Диво (Загребельный) - страница 3

И этот бег Отава мог бы отличить из тысячи и миллиона, хотя перед этим никогда его не видел и не слышал. Это бежала она, никто другой. Та самая художница Таисия, из-за которой, собственно, он только что в кафе поссорился с курортниками. Там был какой-то поэт Дима, инженер и врач.

Он остановился и обернулся назад. Из темноты невыразительно приближалось к нему ее белое пушистое пальтишко. Художница добежала до Отавы и, запыхавшаяся, почти упала ему на плечо.

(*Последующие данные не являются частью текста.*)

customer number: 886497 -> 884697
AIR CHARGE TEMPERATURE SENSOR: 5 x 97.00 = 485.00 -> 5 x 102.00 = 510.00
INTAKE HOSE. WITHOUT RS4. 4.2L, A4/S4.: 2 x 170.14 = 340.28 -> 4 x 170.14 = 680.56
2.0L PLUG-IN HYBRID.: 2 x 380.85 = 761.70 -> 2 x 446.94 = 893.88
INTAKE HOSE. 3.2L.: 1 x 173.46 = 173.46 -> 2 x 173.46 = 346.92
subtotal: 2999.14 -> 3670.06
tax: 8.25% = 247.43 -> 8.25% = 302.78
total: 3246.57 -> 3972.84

- Это вы? - делая вид, будто лишь сейчас узнал ее, сухо сказал Отава. - Что с вами?

- Я гналась за вами.

- Зачем? Кто вас просил?

- Пошли назад. К ним.

- Ради этого не стоило вам...

- В самом деле, пошли. Так нехорошо получилось. Этот Димка - он типичный идиот. Я его знаю. Бездарность и дурак. Все бездари такие. Вульгарные забияки. А вы не такой. Все уладится.

- Откуда вы знаете, какой я?

- Ну, знаю. Это не имеет значения. Давайте возвратимся к ним. Они переживают. Этот - тоже... Знаете, перед женщинами всегда всем хочется как-то... Одним словом, мужчинам хочется нравиться...

- У меня такого желания не возникало...

- Ну, все равно. Вы разрешите взять вас под руку? Я совсем выбилась из сил.

- Пожалуйста. Но туда я не пойду.

- Хорошо. Тогда я останусь с вами.

- Зачем?

- Раз я вас догнала, то что же мне теперь делать?

- То, что делали до сих пор. Сколько вам лет?..

- Больше двадцати, но меньше тридцати, - засмеялась она.

Они пошли дальше вперед, теперь уже вдвоем. Рука Таисии грелась у локтя Отавы; шли молча, художница все еще не могла перевести дыхание, а возможно, нарочно дышала учащенно и взволнованно. Отава снова стал ускорять шаг, боялся взглянуть в лицо своей неожиданной спутнице, хотя и знал, что в темноте вряд ли рассмотрит его как следует, но боялся ее лукавых губ, ему казалось, что даже сквозь самую плотную темноту увидит он их волнующий изгиб.

- С вами приятно молчать, - первой заговорила художница.

- Так говорят о дураках. - Отава по-прежнему говорил суровым тоном. Ни малейшей нотки потепления!

- Там молчание вынужденное, а с вами просто приятно. Не подумайте обо мне чего-нибудь плохого.

- А что я должен подумать? Наоборот, должен бы... - Он чуть было не сказал "выразить вам благодарность", но удержался, хотя и чувствовал прилив какой-то неведомой теплоты, взволнованности, он в самом деле был благодарен ей за то, что она не покинула его одного в такую минуту; чужая, незнакомая женщина искала его в непроглядной темноте, догоняла, отговаривала, успокаивала. Он непременно должен был сказать ей какие-то особые слова, каких никогда никому не говорил, каких не умел говорить. Он должен вот здесь пообещать ей, что никогда не забудет эту ночь, не забудет старого платана, твердых белых плит, уходивших в холодную влажноватую темноту, и стука ее каблуков по этим плитам.